I’m camped out again near Dr. Mudd’s Greenwich Village townhouse. You may recall the snow shovel incident from my last report; I don’t whether to revise that entry or leave it in. Lots of people carry snow shovels in July. I swatted a gnat with a snow shovel a few summers ago. You don’t often see a gnat traveling alone, they usually group up to create a little momentum. Hey, that’s what hedge fund managers do.

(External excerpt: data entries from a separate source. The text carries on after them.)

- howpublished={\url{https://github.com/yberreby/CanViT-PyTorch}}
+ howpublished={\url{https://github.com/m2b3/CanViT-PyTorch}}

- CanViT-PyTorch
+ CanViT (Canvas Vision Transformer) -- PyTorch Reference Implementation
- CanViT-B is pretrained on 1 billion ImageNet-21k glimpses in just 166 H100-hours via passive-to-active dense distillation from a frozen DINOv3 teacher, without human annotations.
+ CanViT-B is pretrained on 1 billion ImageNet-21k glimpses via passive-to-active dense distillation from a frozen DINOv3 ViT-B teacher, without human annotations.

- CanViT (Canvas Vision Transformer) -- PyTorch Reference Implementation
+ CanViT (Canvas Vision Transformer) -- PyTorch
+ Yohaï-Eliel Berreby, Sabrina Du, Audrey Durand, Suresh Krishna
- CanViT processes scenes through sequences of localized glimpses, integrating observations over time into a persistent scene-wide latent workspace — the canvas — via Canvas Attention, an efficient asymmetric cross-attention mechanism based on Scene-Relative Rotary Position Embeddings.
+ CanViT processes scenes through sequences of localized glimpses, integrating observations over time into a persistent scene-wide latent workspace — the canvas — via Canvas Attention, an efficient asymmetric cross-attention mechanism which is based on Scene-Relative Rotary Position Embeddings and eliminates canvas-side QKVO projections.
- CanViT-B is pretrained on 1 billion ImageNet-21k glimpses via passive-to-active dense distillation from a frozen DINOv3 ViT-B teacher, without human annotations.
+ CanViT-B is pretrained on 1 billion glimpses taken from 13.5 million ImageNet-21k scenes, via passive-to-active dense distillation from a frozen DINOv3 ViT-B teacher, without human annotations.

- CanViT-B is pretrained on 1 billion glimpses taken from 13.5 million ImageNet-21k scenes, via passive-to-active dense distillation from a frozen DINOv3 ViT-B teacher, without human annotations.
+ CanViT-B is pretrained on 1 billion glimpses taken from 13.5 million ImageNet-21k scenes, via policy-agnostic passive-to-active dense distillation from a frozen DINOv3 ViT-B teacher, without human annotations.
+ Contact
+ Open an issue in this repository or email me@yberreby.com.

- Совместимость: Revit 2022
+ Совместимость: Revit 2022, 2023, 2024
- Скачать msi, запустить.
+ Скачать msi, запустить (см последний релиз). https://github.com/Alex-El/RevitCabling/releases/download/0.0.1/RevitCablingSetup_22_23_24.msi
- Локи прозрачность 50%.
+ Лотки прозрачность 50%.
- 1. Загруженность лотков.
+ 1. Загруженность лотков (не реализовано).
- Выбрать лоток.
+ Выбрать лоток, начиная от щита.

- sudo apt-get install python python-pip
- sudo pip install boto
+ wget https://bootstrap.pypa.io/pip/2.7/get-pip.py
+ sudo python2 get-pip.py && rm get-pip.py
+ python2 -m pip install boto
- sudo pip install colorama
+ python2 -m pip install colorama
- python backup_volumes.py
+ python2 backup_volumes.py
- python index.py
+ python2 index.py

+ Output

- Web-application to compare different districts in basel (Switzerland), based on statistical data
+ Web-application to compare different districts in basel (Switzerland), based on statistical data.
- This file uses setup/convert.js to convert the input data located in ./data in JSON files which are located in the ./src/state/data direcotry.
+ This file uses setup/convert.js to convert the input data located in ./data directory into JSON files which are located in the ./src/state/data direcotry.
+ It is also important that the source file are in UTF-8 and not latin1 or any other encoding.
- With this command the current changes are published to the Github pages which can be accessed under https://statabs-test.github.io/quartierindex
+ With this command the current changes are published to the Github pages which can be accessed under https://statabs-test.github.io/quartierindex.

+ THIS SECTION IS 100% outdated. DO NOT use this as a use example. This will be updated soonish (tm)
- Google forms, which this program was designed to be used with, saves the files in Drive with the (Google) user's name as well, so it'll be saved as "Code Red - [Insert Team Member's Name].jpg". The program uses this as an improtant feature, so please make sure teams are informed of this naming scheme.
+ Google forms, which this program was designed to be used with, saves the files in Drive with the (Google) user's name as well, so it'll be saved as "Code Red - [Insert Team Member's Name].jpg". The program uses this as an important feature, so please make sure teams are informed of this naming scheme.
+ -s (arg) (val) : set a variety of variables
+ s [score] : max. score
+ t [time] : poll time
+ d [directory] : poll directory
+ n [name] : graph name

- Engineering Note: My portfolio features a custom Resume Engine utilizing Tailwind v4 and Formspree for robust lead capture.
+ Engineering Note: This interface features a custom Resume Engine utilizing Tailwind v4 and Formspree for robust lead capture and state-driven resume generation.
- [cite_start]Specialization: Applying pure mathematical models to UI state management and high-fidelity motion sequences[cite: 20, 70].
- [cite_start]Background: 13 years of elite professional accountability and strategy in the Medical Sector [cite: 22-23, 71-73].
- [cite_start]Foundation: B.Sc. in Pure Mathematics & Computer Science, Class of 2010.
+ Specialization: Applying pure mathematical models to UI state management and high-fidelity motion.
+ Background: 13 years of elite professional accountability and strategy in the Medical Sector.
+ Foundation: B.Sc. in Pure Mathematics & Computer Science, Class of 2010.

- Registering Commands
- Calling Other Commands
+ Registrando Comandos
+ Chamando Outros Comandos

I guess I ‘d better report what I see without editing or filtering out the weird stuff. My reports are laden with detail; for instance, the sun glinting on the hood of my Studebaker is creating a mirage, a vivid likeness of my high school gym teacher blowing his whistle. Now that we’re trailing 60-17 he wants me in the game. We lose 60-19. That’s called making a difference.
Dr. Mudd is conferring with a man I call Il Vagabondo. They’re on his stoop gesticulating perhaps in argument. I am rolling down the window in order to gain auditory perception; you probably don’t remember but older cars use hand cranks to raise and lower windows. Add a layer of mud and grime to the glass and you’ve got yourself a workout accompanied by a squealing noise that alerts the men on the stoop to my presence….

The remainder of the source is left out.